Don't misunderstand me.  I am not criticizing the efficacy or the poetic qualities of Mr. Lincoln's speech.  Nor, certainly, am I criticizing Jeffersonian/Madisonian "rule by the elite"--not, at least, if we mean an elected meritocracy of qualified, educated individuals.  Indeed, as I suggested at the outset, I deeply distrust popular democracy (Lord save us from government OF the people and BY the people).  No, though I am pleased that the franchise has been expanded to include citizens of all races and both genders, I am quite content with representative democracy.  Legislation is too important to be effected by referendum--groups of elected "specialists" (our Congressmen and Senators) should deliberate, reflect, question and, in the end, make the decisions that the (small "p") people have too little time and too little training to do rationally and fairly by direct popular vote.  Surely my point is attested to by the unhappy example of California--with its debilitating, regressive and--let's be honest, just plain stupid--popularly-voted propositions about everything from lotteries to real estate taxes to saving the family from homosexuals.
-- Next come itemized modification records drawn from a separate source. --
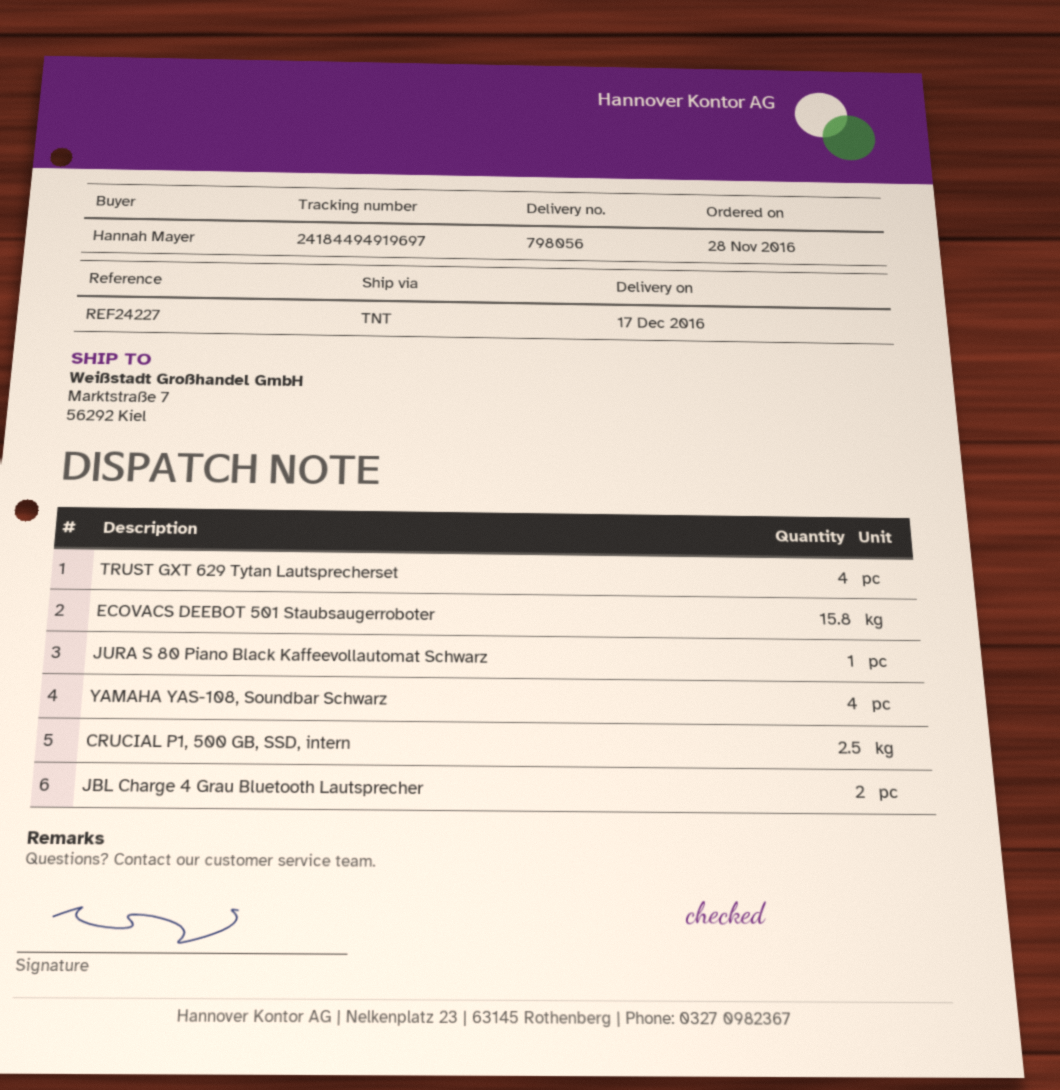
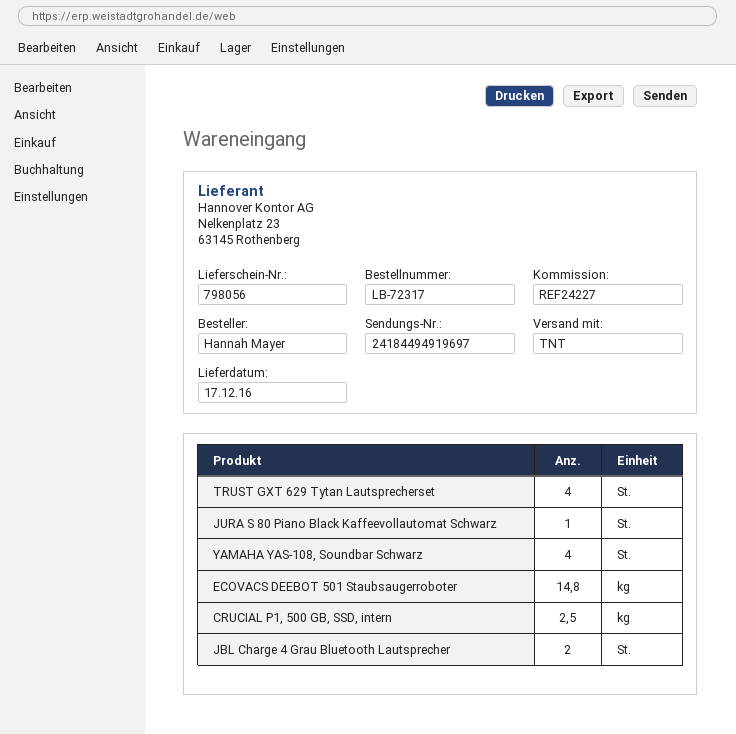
ECOVACS DEEBOT 501 Staubsaugerroboter: 15.8 -> 14.8

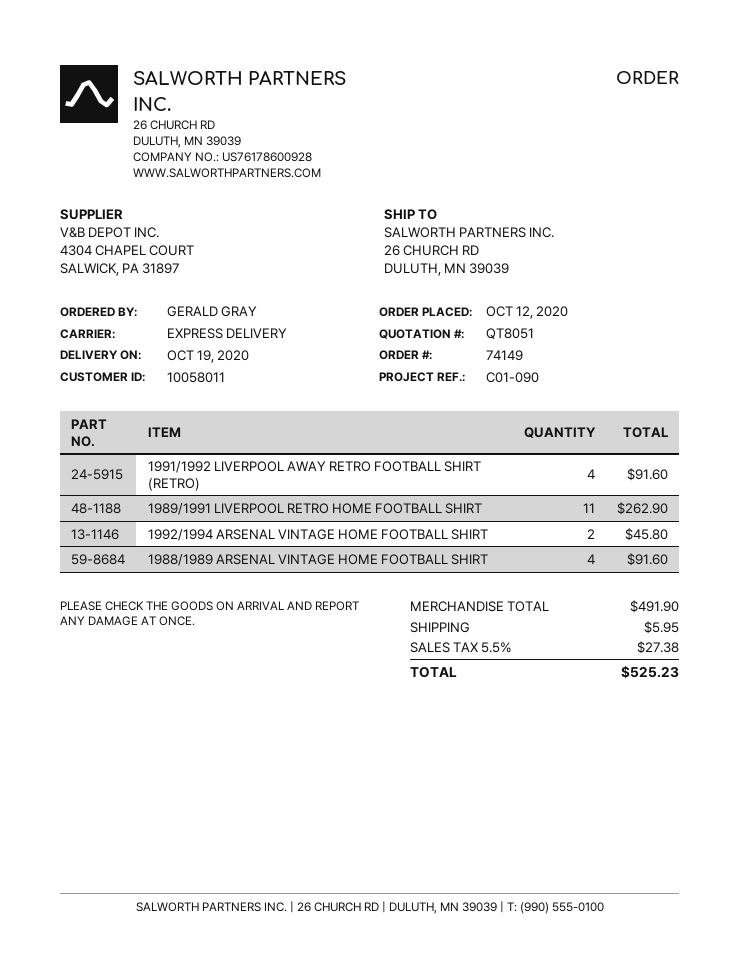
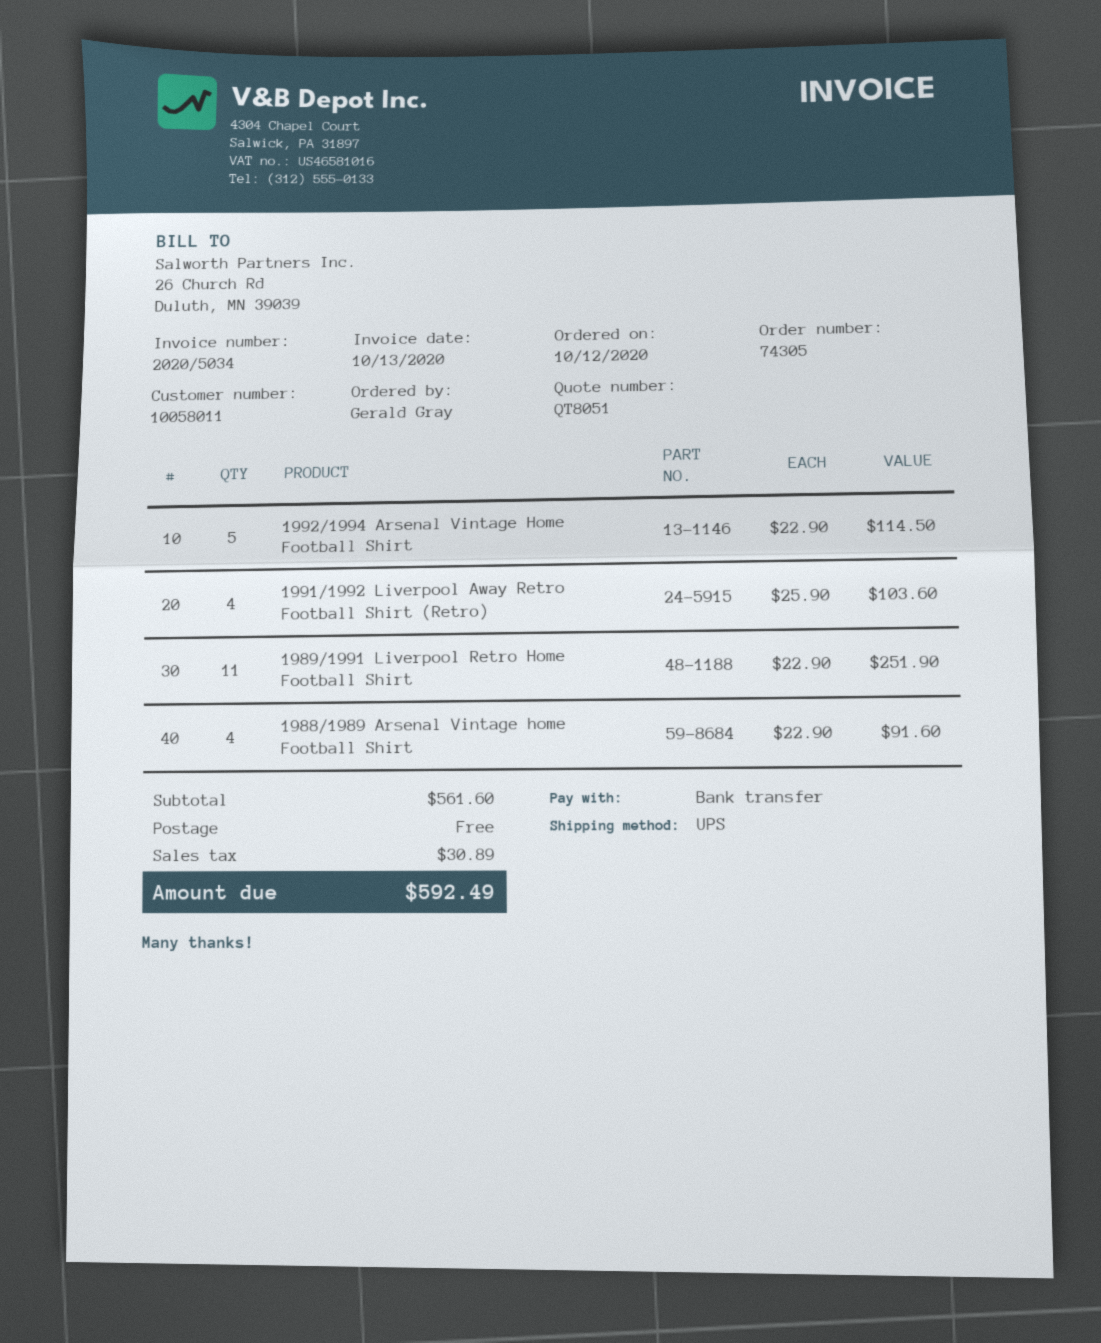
order number: 74149 -> 74305
shipping method: express -> UPS
1991/1992 LIVERPOOL AWAY RETRO FOOTBALL SHIRT (RETRO): 4 for 91.60 -> 4 for 103.60
1989/1991 LIVERPOOL RETRO HOME FOOTBALL SHIRT: 11 for 262.90 -> 11 for 251.90
1992/1994 ARSENAL VINTAGE HOME FOOTBALL SHIRT: 2 for 45.80 -> 5 for 114.50
subtotal: 491.90 -> 561.60
shipping: 5.95 -> 0.00
tax: 27.38 -> 30.89
total: 525.23 -> 592.49

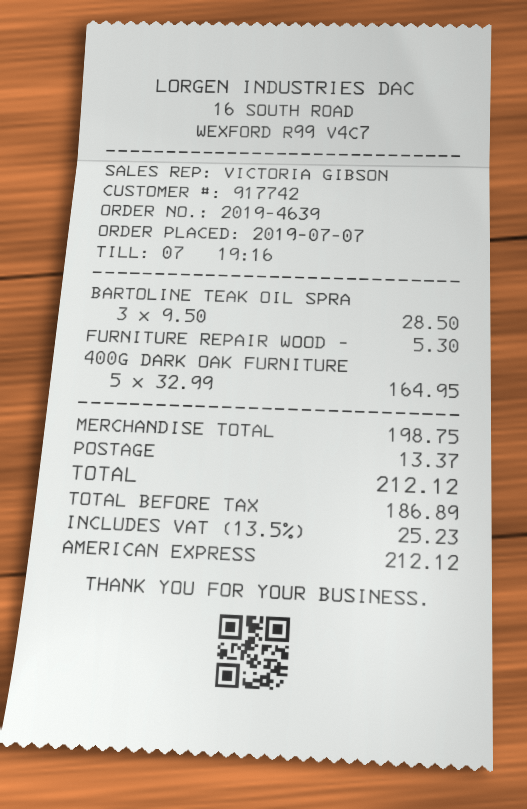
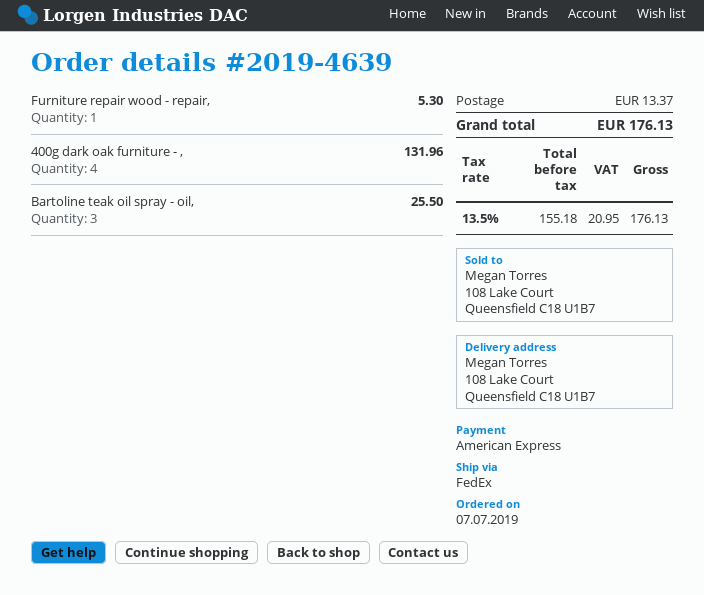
BARTOLINE TEAK OIL SPRA: 3 for 28.50 -> 3 for 25.50
400G DARK OAK FURNITURE: 5 for 164.95 -> 4 for 131.96
net: 186.89 -> 155.18
tax: 13.5% = 25.23 -> 13.5% = 20.95
total: 212.12 -> 176.13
But what I am objecting to is the tyranny of words.  I do not approve of the way in which the word "People" has been used and misused--whether carelessly or deliberately--by luminaries (Lincoln) as well as loons (Michele Bachmann).  No, saying absolutely nothing meaningful (blab blab) while simultaneously striving to generate politically useful emotion (sob sob) is both reprehensible and, as Chase made so clear, tyrannical. 

So please, people (!)--don't allow yourselves to be jerked around by politicos and their blab blab about People.  Insist upon "finding the referent" when you hear such talk.  And if, as I suspect, no such commonly agreed-upon referent exists, just dismiss this statement as another example of  either witless or willful Humpty-Dumptyism.  Alternatively, if you simply must have your fix of People, run out to the newstand and buy an issue of the eponymous magazine!  Then, as you reflect leisurely upon the mysterious bond between Brad Pitt and Angelina Jolie, take a long slug of soda and ask yourself:  say, aren't THEY the PEOPLE who should be trying to form a More Perfect Union?